Over the Edge (Bridge #3)

We took off, and I let her set the pace. I wasn’t so much interested in pushing myself physically as getting her mind off of whatever was bothering her. Family stuff I certainly could relate to. I could also relate to not wanting to talk about it. I hadn’t talked about my dad’s death to many people. The guys from the station had come to the funeral and paid their respects. My mom broke down almost every time I came by. I’d watched my sisters cry and held them through the sobs, pushing down my own.

But I wouldn’t talk about it. I couldn’t. I’d hardened against the waves of grief that seemed to crash over all of us. They came less frequently as time passed, but the pain hadn’t lessened and neither had my anger. We’d all thought his slow decline had come from age and a lifetime of backbreaking work. We didn’t find out until the end that cancer had been eating away at his body for years. He’d worked through it. Took new jobs, carried on with life, a little slower, thinner, weaker. We never knew until the end. He’d been robbed, and so had we.

At an intersection, Liv looked up to me. “Which way?”

“This way.” I pointed to the right. Without a second thought, I took her in the direction of a place I’d avoided for nearly a year.

We jogged another few blocks before the old studio came into view. My heart raced, not from exertion but from a rush of emotion I wasn’t sure I was ready for yet. I considered passing by and circling back to the place where we’d started. Instead, I slowed in front of the run-down stretch of storefronts, not unlike a few others we’d passed. Not all of this part of Brooklyn had been revitalized and not every venture had made it. That’s what made this place cheap enough to rent, and I’d refused to let it go.

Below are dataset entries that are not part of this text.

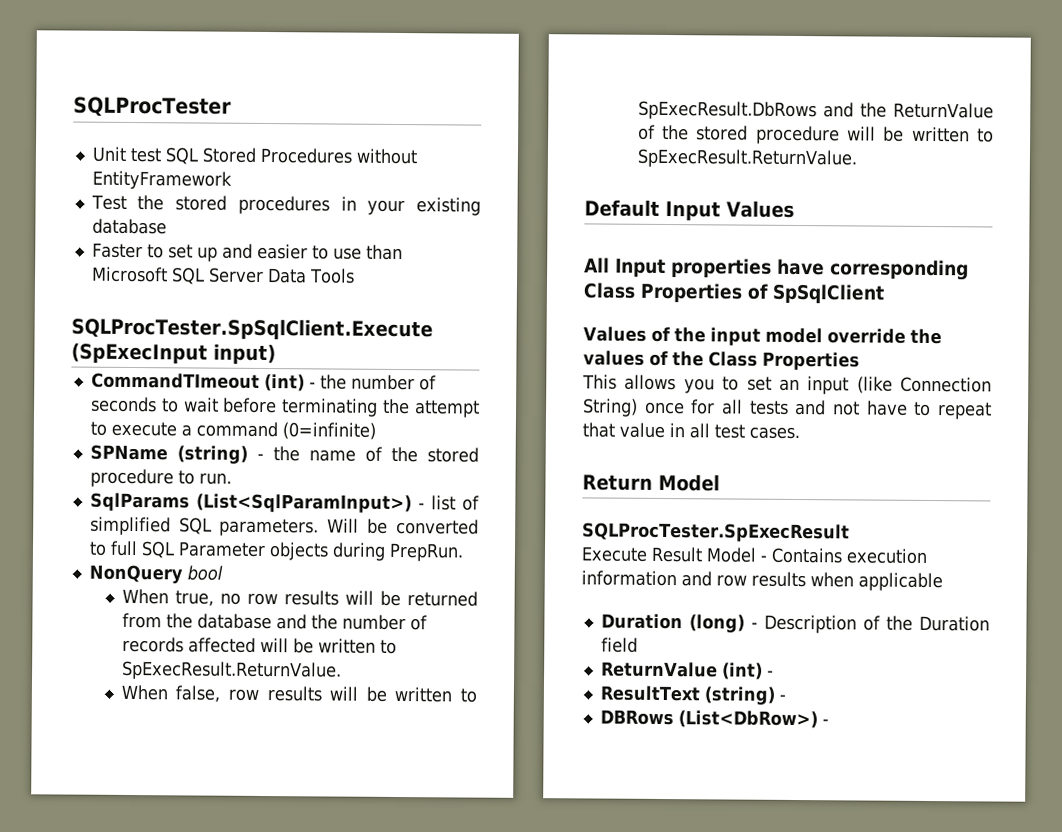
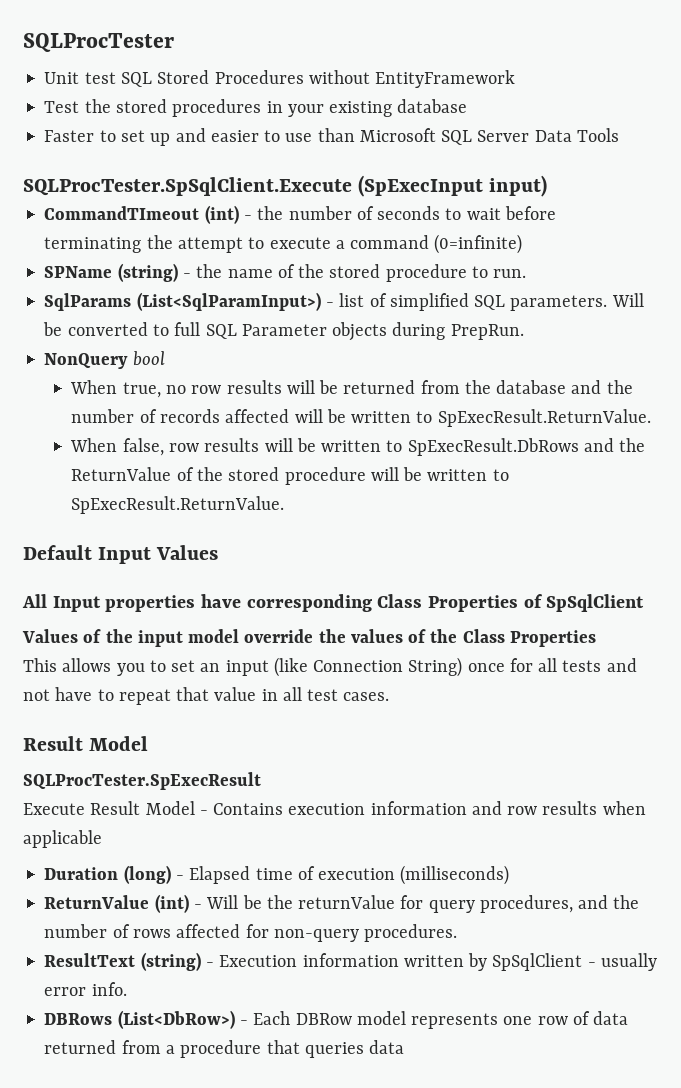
[582,474,653,491] Return -> [23,736,83,751] Result
[763,614,990,634] [600,637,638,653] [600,661,774,680] [599,685,786,705] [599,709,829,729] Description of the Duration field // ReturnValue (int) - // ResultText (string) - // DBRows (List<DbRow>) - -> [189,865,510,885] [44,894,640,913] [44,924,458,942] [44,952,657,971] [44,982,127,996] [44,1010,629,1029] [44,1040,405,1058] Elapsed time of execution (milliseconds) // ReturnValue (int) - Will be the returnValue for query procedures, and the number of rows affected for non-query procedures. // ResultText (string) - Execution information written by SpSqlClient - usually error info. // DBRows (List<DbRow>) - Each DBRow model represents one row of data returned from a procedure that queries data

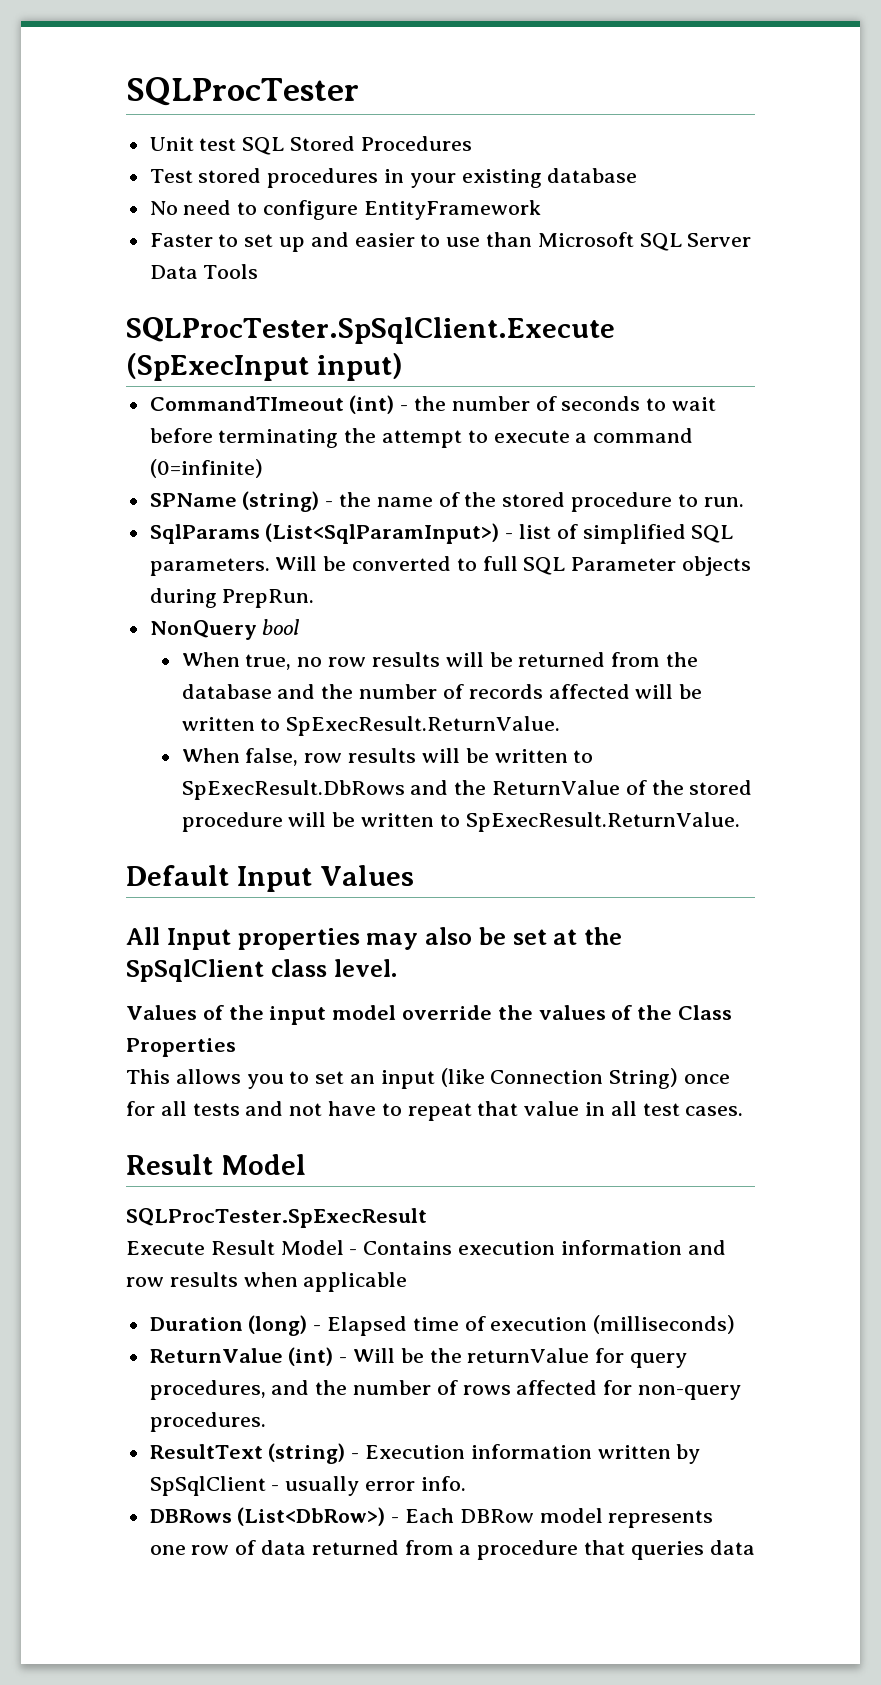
[308,70,516,88] without EntityFramework -> (472, 143) none
[84,99,111,113] the -> (193, 176) none
(468, 106) none -> [149,200,541,220] // No need to configure EntityFramework
[201,594,645,612] have corresponding Class Properties of SpSqlClient -> [366,927,622,950] [126,959,397,982] may also be set at the SpSqlClient class level.

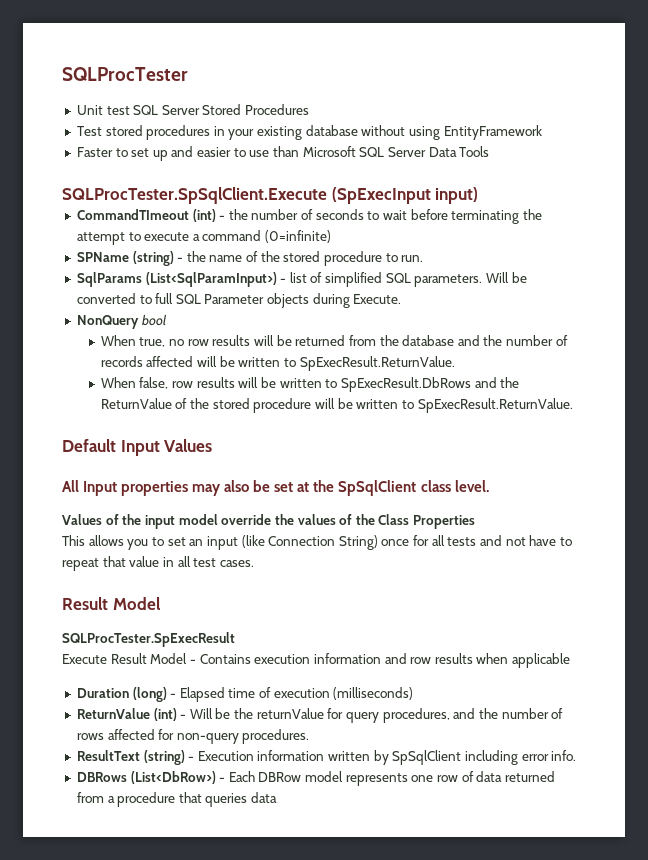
(285, 146) none -> [161,105,200,115] Server
[149,200,359,220] // No need to configure -> [361,125,441,140] without using
[222,589,315,608] PrepRun. -> [353,294,402,304] Execute.
[271,1476,360,1496] - usually -> [465,750,519,765] including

I stared at the old metal door marked with a dozen worn stickers and no other indication that it led to my father’s old workshop. A padlock and chain protected its contents.

“What’s this?”

Beside me, Liv was catching her breath and looking between me and the door that represented a Pandora’s box of unwanted emotion for me. I opened my mouth to speak, but I struggled for the words. Instead, I went to the lock and spun the dial through the combination until it clicked open. I unhooked the chain. Each movement resonated inside of me. I felt like I was moving forward mechanically, forcing myself through each step. Even though I’d contemplated this door a dozen times before, having Liv with me seemed to push me through.

I opened the door that led up a narrow staircase. The air was stale, but tinged with the smells of the studio ahead—wood, chemicals, and even the faintest scent of the homemade wine he’d made here too. I pushed on until we stepped into the large studio. There were no dividing walls, only places designated for one function or another. This was his sanctuary, his place away from everything, to create and simply be.

Liv touched my arm, and I caught her thoughtful gaze.

“This was my dad’s studio. I haven’t been up here since he died.” I swallowed over a grimace. “Sorry, Liv. We can go.”

“You don’t have to be sorry.” She scanned the untouched shadowy room. “Can I look around?”

“Sure.”

I imagined it all through her eyes. It must look like a real dump. Immediately I hated myself for letting it sit this way for so long. I opened the shades. Billows of dust floated through the air. Dozens of boxes of materials sat against one wall. Another wall was distinguished by an extended work surface where an unfinished project lay scattered. Vats, a short wine rack, and the rest of his winemaking operation filled one corner. Then, where the light hit the strongest, an entire wall of glittering color. His art, a lifetime of work that hadn’t made its way into the hands of friends or strangers. The pieces he’d kept for himself.

Liv went to them, walking along with wonder in her eyes. That wonder reminded me of the admiration I’d had for my dad’s art since I was a boy. That same wonder had brought me into the trade. Now I didn’t do it for the money but as a way to keep him close. She paused in front of one piece—a sun and a moon, joined. Shimmering gold and bright yellows blended into a night as cool and vibrant as Liv’s unforgettable eyes.

“You can touch them,” I said. I joined her and marveled at the piece that always seemed to be the centerpiece of his collection. “This one was always my favorite. Dad used to tell me it meant rebirth and strength. I didn’t get the rebirth thing for a long time. Had to grow up enough to appreciate what that really meant. But I liked the strength part. I remember always wanting to be strong like him.”

She turned toward me, her eyes soft. “You are strong.”

“On the outside, Liv. Not in all the ways that matter, though.”

She didn’t speak, and I cursed myself for getting too close to a topic I didn’t want to talk about. But for some reason, she made me want to talk, even if it hurt. Even if it was awkward like it was now.

“I’m glad you brought me here. Seeing this reminds me that some people don’t give up.”

I searched her eyes for meaning until she looked down and toyed with the small charm that hung from her bracelet.

“I used to paint in college. Majored in it, actually. But I haven’t picked up a brush since I left campus. It’s been years now.”